- Born: June 8, 1987 Manado, Indonesia
- Died: September 18, 2019 (aged 20) Jatinangor, Sumedang Regency, Indonesia
- Cause of death: Death by hazing
- Resting place: TPU Kairagi I, Manado
- Education: Institute of Home Affairs Governance
- Occupation: Cadet student

= Cliff Muntu =

Indonesian student killed by hazing

Cliff Muntu (8 June 1987 in Manado, North Sulawesi – 3 April 2007 in Sumedang, West Java) was a sophomore student of Institute of Home Affairs Governance (Institut Pemerintahan Dalam Negeri, abbreviated as IPDN), who died as a result of being beaten by his seniors during hazing. He was a member of the North Sulawesi contingent. His death has invoked critics from the public as the Institute has allowed seniority in the form of violence towards the junior students to happen under the pretext of discipline.

An autopsy and investigation found Muntu had bruises on several of his organs from a beating by five senior students. Four have since been expelled.

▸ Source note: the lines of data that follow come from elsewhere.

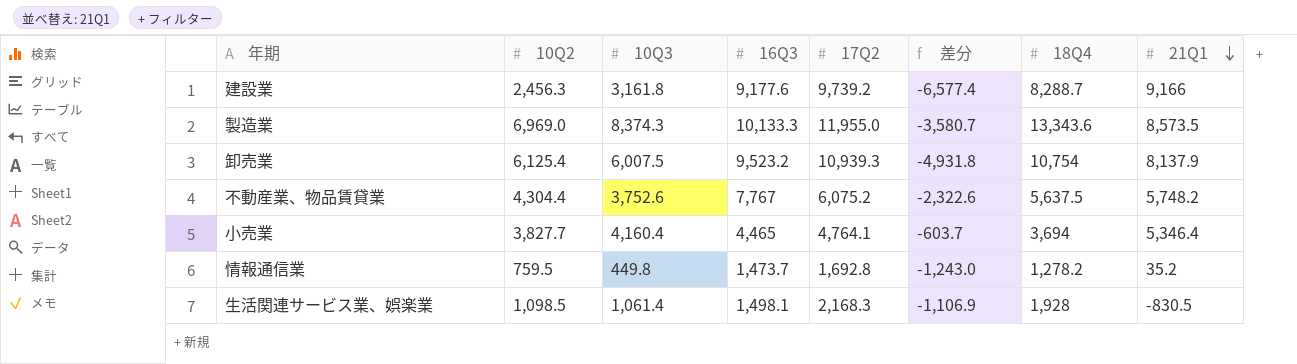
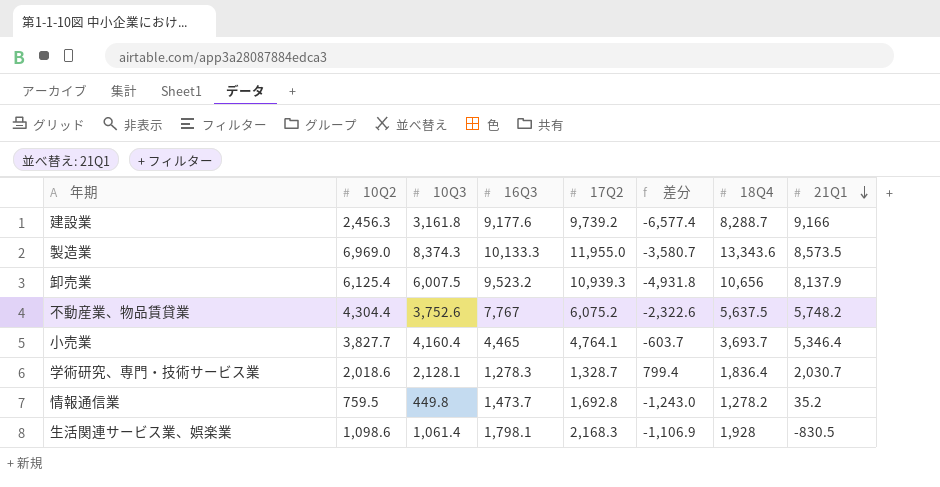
卸売業 | 18Q4: 10,754 -> 10,656
小売業 | 18Q4: 3,694 -> 3,693.7
row 学術研究、専門・技術サービス業: none -> 2,018.6 | 2,128.1 | 1,278.3 | 1,328.7 | 799.4 | 1,836.4 | 2,030.7
生活関連サービス業、娯楽業 | 10Q2: 1,098.5 -> 1,098.6
生活関連サービス業、娯楽業 | 16Q3: 1,498.1 -> 1,798.1

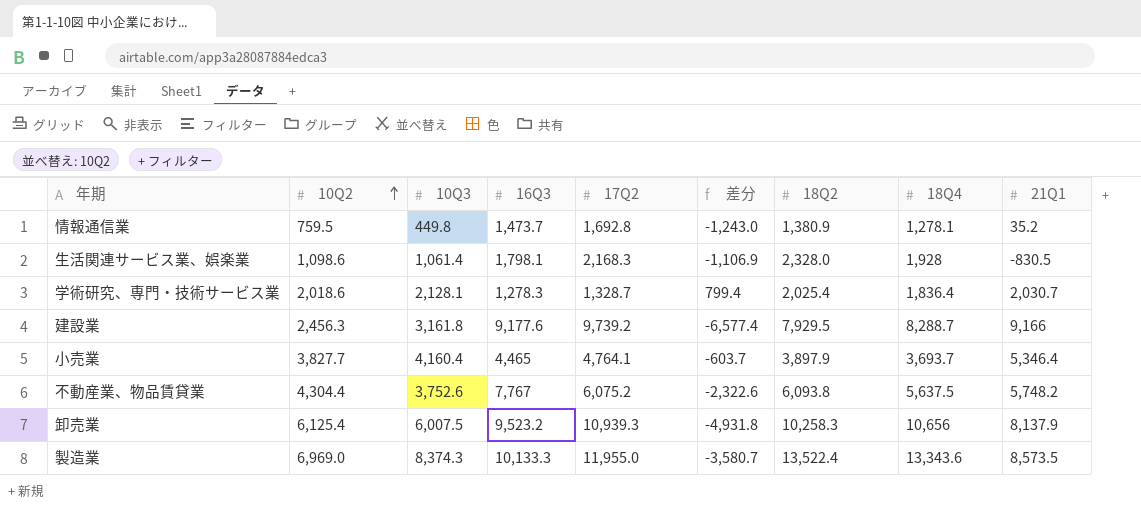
row order: 21Q1 descending -> 10Q2 ascending
column 18Q2 | position: none -> 7
情報通信業 | 18Q4: 1,278.2 -> 1,278.1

The case has attracted nationwide attention of the Indonesian media as well as high-level officials in the Indonesian government, particularly because this is the 35th death in the school since 1993, as revealed by the whistleblower: a suspended IPDN professor Inu Kencana. President Susilo Bambang Yudhoyono has appealed to totally demilitarise the school in order to break the cycle of violence.